From the listing below, return each line that includes "Click".

▶ _Data supplied_:
------------------------
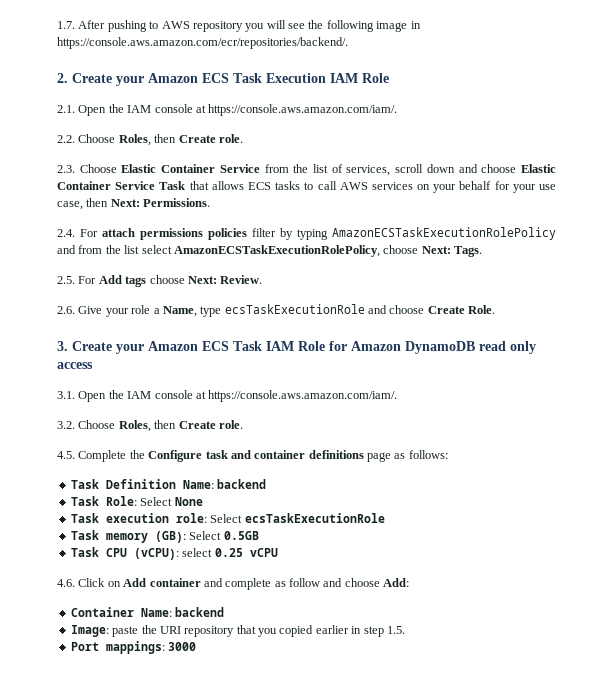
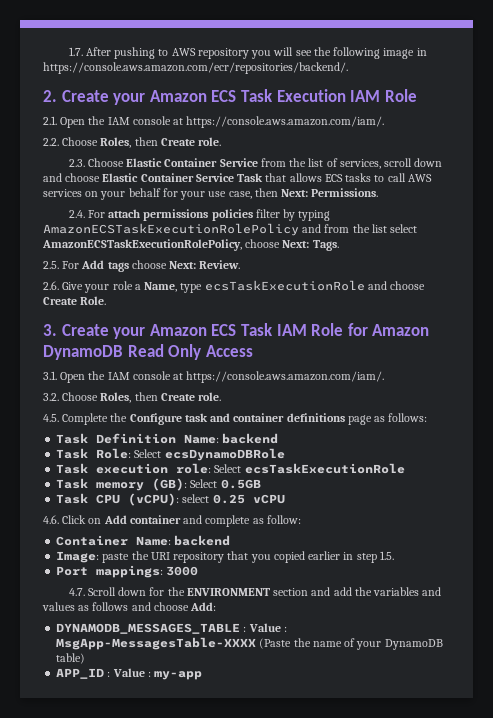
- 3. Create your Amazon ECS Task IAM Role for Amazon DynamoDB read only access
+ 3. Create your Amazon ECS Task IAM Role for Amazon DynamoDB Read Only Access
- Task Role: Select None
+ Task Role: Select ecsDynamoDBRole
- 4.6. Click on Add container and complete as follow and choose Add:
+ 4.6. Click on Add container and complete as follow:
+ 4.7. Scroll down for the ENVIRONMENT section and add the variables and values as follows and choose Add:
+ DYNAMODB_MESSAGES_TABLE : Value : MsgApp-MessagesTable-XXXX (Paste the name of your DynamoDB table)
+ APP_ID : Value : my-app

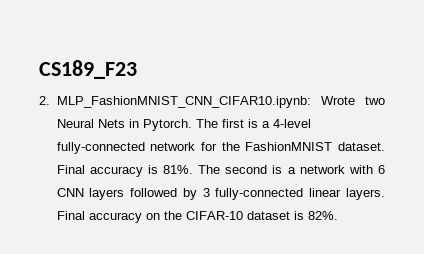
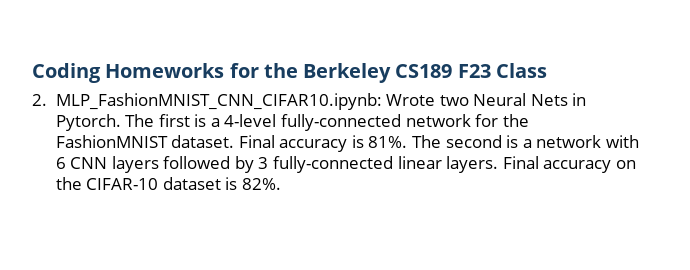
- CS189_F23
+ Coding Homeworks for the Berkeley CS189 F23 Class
------------------------
▶ _Reply_:
- 4.6. Click on Add container and complete as follow and choose Add:
+ 4.6. Click on Add container and complete as follow:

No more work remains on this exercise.